[Before and after images]
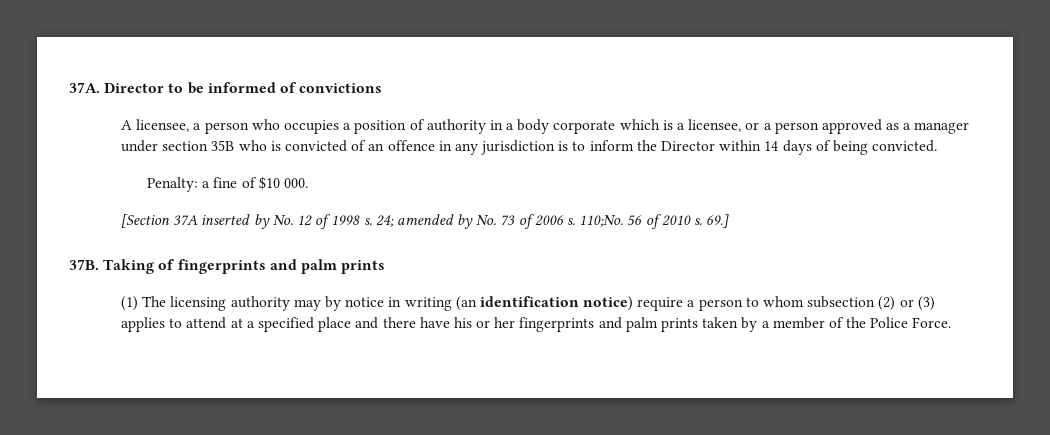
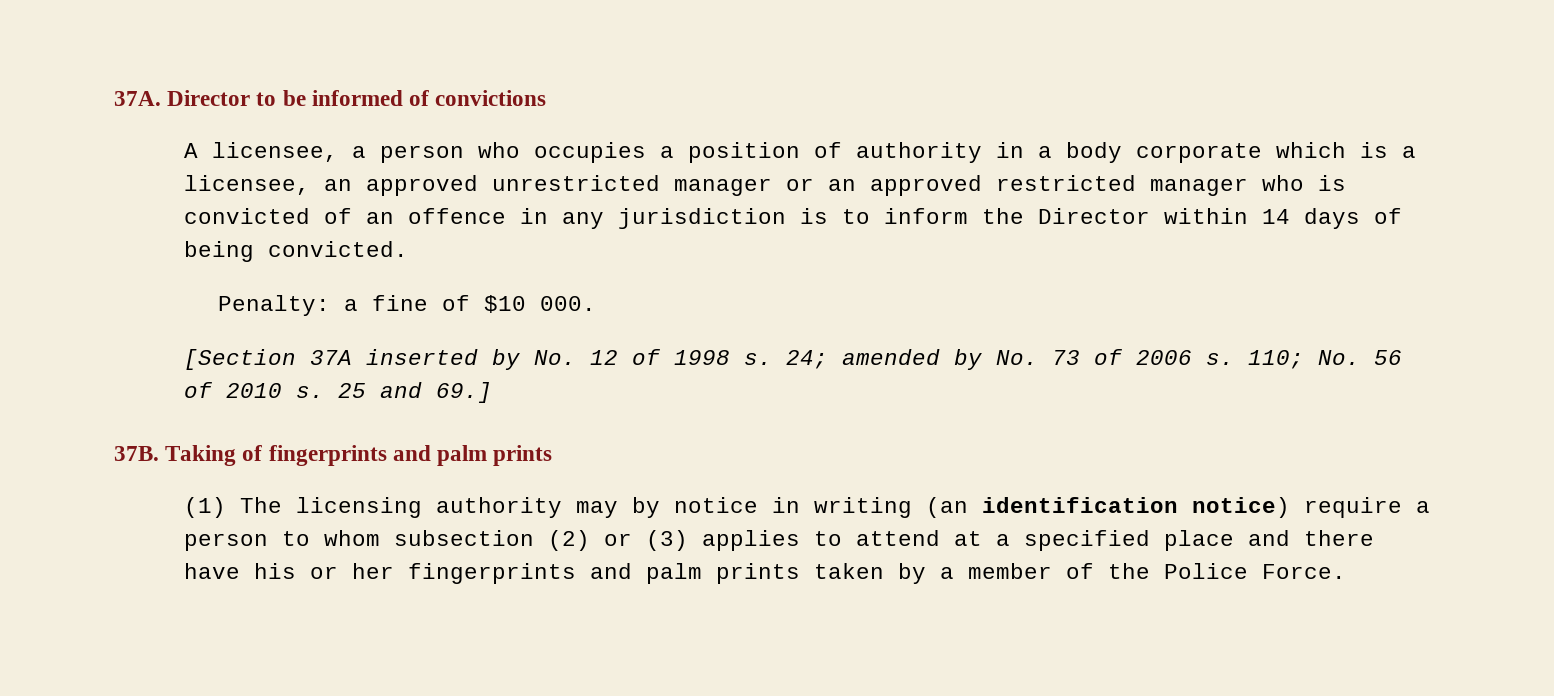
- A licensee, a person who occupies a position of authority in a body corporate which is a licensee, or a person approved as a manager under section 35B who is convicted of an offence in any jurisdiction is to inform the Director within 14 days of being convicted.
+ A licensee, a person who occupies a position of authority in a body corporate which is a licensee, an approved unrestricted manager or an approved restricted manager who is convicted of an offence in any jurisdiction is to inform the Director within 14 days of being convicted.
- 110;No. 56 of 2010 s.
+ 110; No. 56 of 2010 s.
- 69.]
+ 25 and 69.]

Task directions: Above are records; count the lines among them that include the word "position", and give only the number.

Finished task: 2